Environment: Let us not paint too bleak a picture of our impending energy crisis. In theory, the solar power shining down on just 1 per cent of Earth could easily power the whole industrialised world.
The same sun drives our weather systems and, with the right wind turbines in place, we could become the energy moguls of the 21st century, as we trap power from winds blowing across our island. By the end of this century, Irish farmers could be jostling with the Arab sheikhs in Harrods, spending money made on new bio-energy crops which should grow so well here.
Paul Roberts's book provides a comprehensive overview of why we have to change the world energy order and how we might achieve that transformation.
He starts by outlining a similar shift that started on January 10th, 1901, when two brothers drilled a well 1,100 feet down into a hill in Spindletop, Texas, and had to jump aside as a geyser of black oil shot several hundred feet into the air. They had uncovered another form of solar energy, collected 50 million years previously in massive plankton blooms, which had grown in sunlight before dying and drifting down to become fossilised in sedimentary rock. This rock was then heated underground and turned into a complex liquid hydrocarbon, which was finally able to escape its covering cap of rock via this first deep drill-hole.
In the intervening 100 years we have constructed a massive distribution infrastructure that allows us to use oil to grow our food, transport ourselves, keep ourselves warm and keep the lights on. As the title of the book suggests, we are now coming to an end of this cheap form of energy. New oil discoveries peaked as long ago as 1962 and we are now approaching a peak in global oil production. Within a decade, supplies are expected to dip below demand and prices will start to rise sharply as people scramble for the remaining reserves.
The situation is complicated by the unfortunate reality that most of the remaining oil lies in a small number of states in the Middle East. While al- Qaeda may refrain from blowing up the oil pipelines in Saudi Arabia, there is every chance that its supporters in that country will overthrow what they see as a corrupt regime and take control of the oil supplies.
Our dilemma is made worse by the fact that world demand for oil is increasing by nearly 3 per cent each year. There is no way we can tell the 2.5 billion people in the developing world, whose sole energy source is the burning of wood or dried animal manure, that they cannot use the remaining cheap oil to escape their grinding poverty. Nor can we expect China to abandon its plans to triple car production in the next six years, especially when sales of gas-guzzling four-wheel-drive vehicles are rocketing here.
We are only starting to become aware of how the burning of coal, gas and oil is changing our climate. Each gallon of petrol we use results in about 5lb of carbon dioxide (think of one of those bags of barbecue charcoals) being put into the upper atmosphere, where it reflects heat back to earth, in what is known as the greenhouse effect.
Roberts's book provides a good analysis of the new technologies that may get us out of this bind, although I would argue that the author shows a (perhaps natural) bias towards those solutions that will go down well in his own country, the US.
He argues that natural gas could provide a transition energy source as oil becomes scarce, while acknowledging that it also has problems with emissions and with security of supply.
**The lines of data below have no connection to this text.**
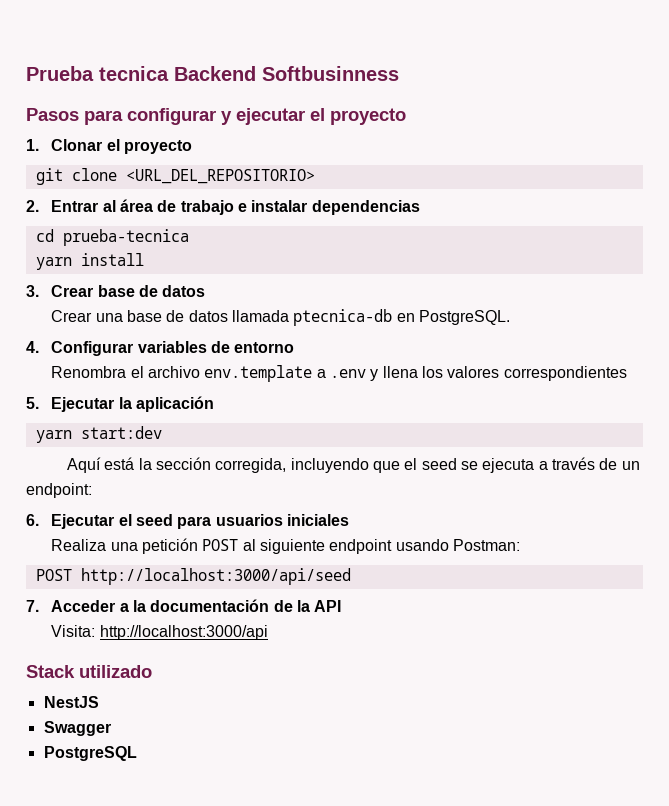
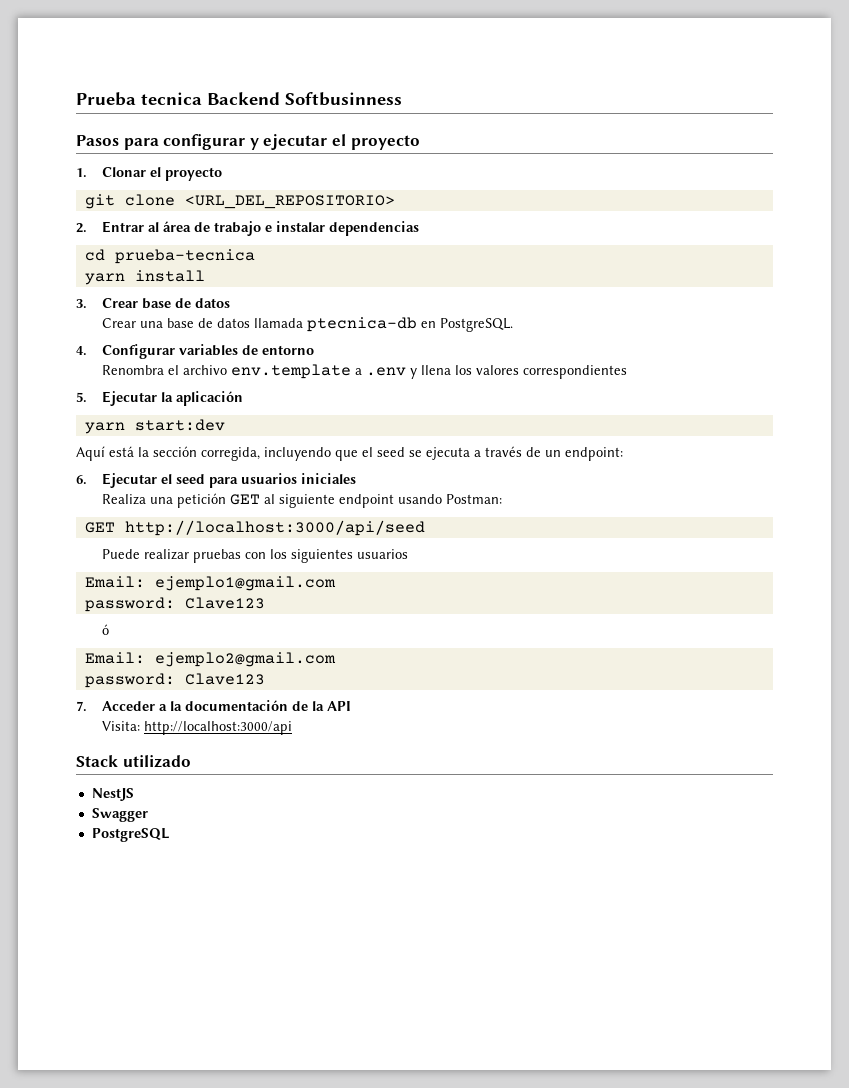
- Realiza una petición POST al siguiente endpoint usando Postman:
+ Realiza una petición GET al siguiente endpoint usando Postman:
- POST http://localhost:3000/api/seed
+ GET http://localhost:3000/api/seed
+ Puede realizar pruebas con los siguientes usuarios
+ Email: ejemplo1@gmail.com
+ password: Clave123
+ ó
+ Email: ejemplo2@gmail.com
+ password: Clave123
Like an emergency medical drip, it could keep the fossil-fuel economy going for a couple of decades while we invest in alternative energy infrastructures.
He also puts faith in so-called "clean coal" technologies, which are expected to extract gas from coal while the remaining carbon residue is put into long-term storage. While such a move might give a lifeline to the US coal industry, critics would argue that the technology is untried and would most likely be very expensive and dirty.
Less controversially, he outlines the prospects for a new "hydrogen economy", based on the splitting of water by electrolysis to provide hydrogen for use in clean fuel cells. Unfortunately, while the technology has leapt forward in recent years, we still seem to be long way from its widespread application.
The author acknowledges the type of policies adopted by the German government, which has supported new wind, solar and biomass technologies in the expectation that they will become cost competitive within a few years. However, he might have given more detail on how we could rejig our electricity distribution system to suit the dispersed and variable nature of renewable supplies. Smart switching devices in every home could turn off unnecessary appliances in peak hours while thousands of small local suppliers feed power into the grid. The same circuitry would switch on small-scale energy storage devices when the wind is going full tilt and energy is cheap.
Such simple energy conservation measures will be the cheapest and easiest first step in reducing our fossil-fuel dependency in electricity generation. When it comes to replacing oil in transport we return to the vision of an Irish farmer queuing up at Harrods with the other oil sheikhs, who would no doubt at that stage be "sucking bio-diesel".